**What is being asked**.
Please say how many lines below include the word "subtotal", with nothing beyond the number.

START Records provided

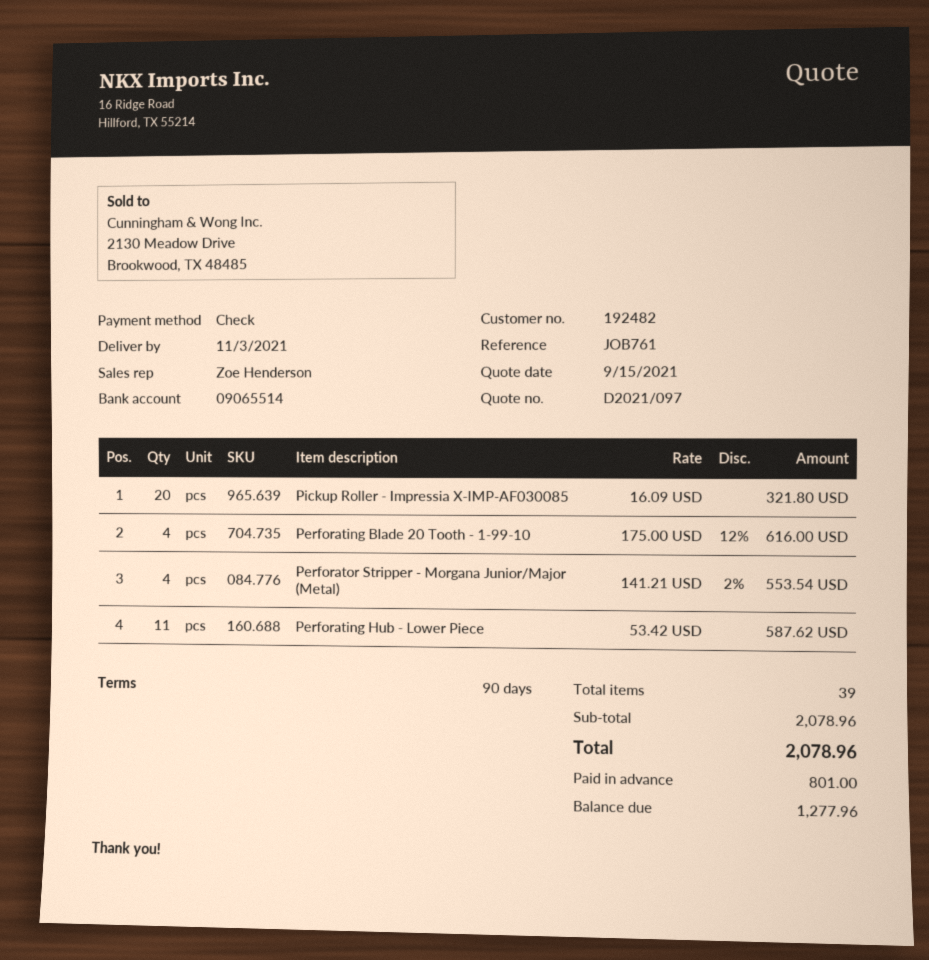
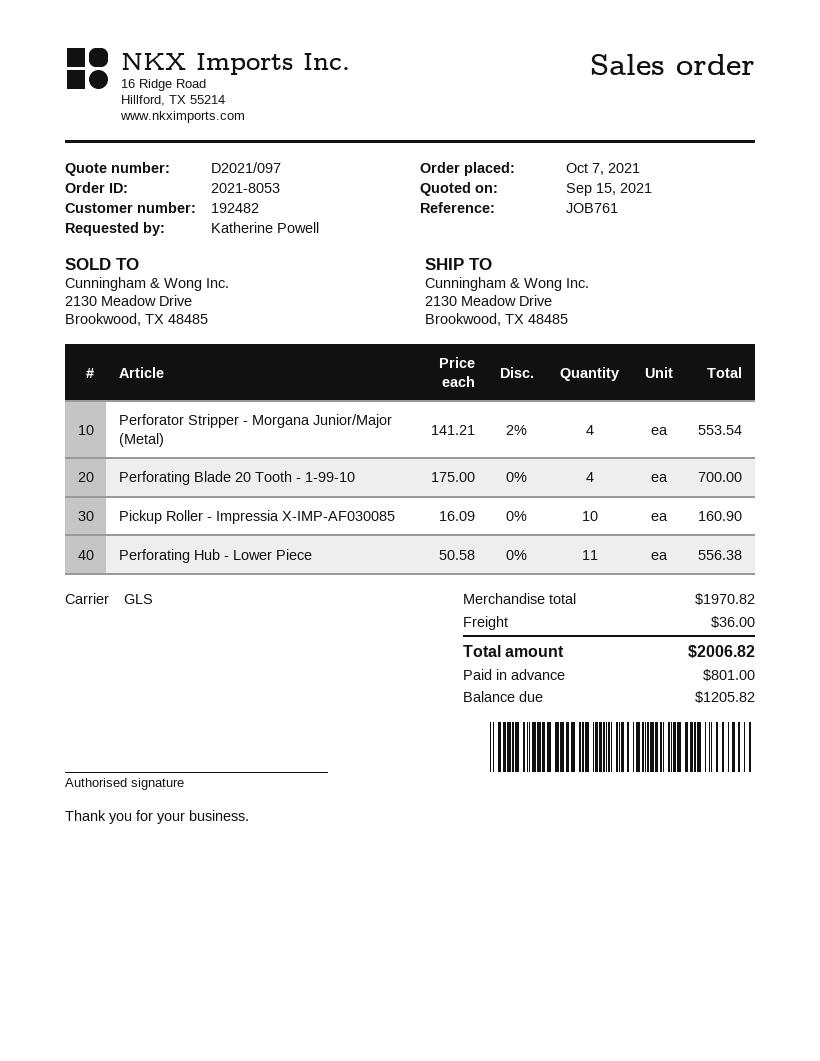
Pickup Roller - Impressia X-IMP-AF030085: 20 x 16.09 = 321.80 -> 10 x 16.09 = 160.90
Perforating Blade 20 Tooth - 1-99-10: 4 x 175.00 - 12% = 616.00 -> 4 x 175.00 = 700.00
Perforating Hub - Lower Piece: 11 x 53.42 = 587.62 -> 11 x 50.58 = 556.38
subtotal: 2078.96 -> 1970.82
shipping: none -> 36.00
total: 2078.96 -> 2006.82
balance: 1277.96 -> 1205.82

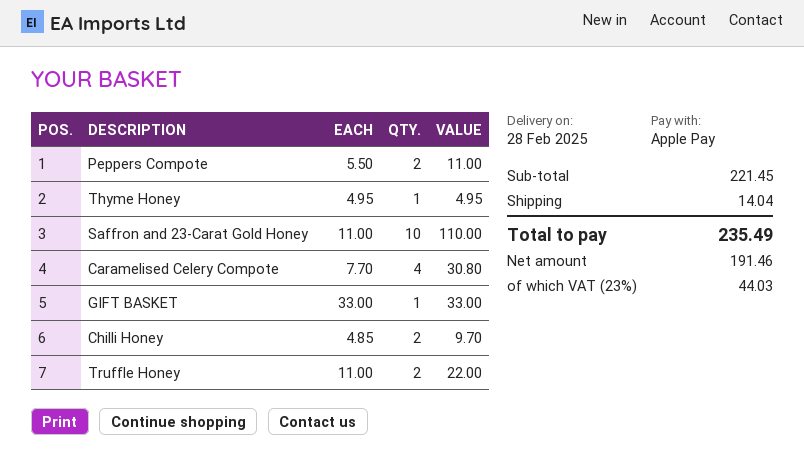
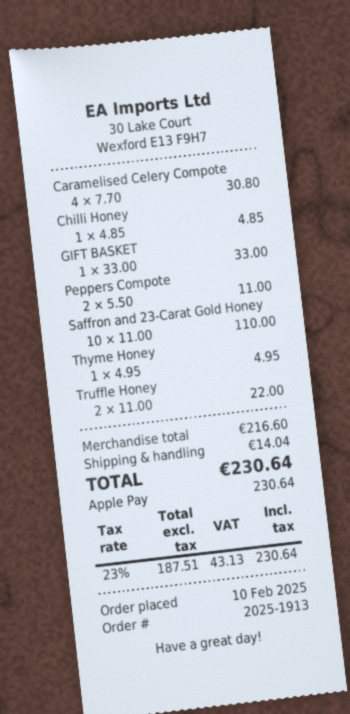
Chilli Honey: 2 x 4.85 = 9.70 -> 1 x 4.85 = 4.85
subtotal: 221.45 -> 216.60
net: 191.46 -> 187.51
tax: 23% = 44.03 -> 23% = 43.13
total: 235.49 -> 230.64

END Records provided

**Written answer**.
2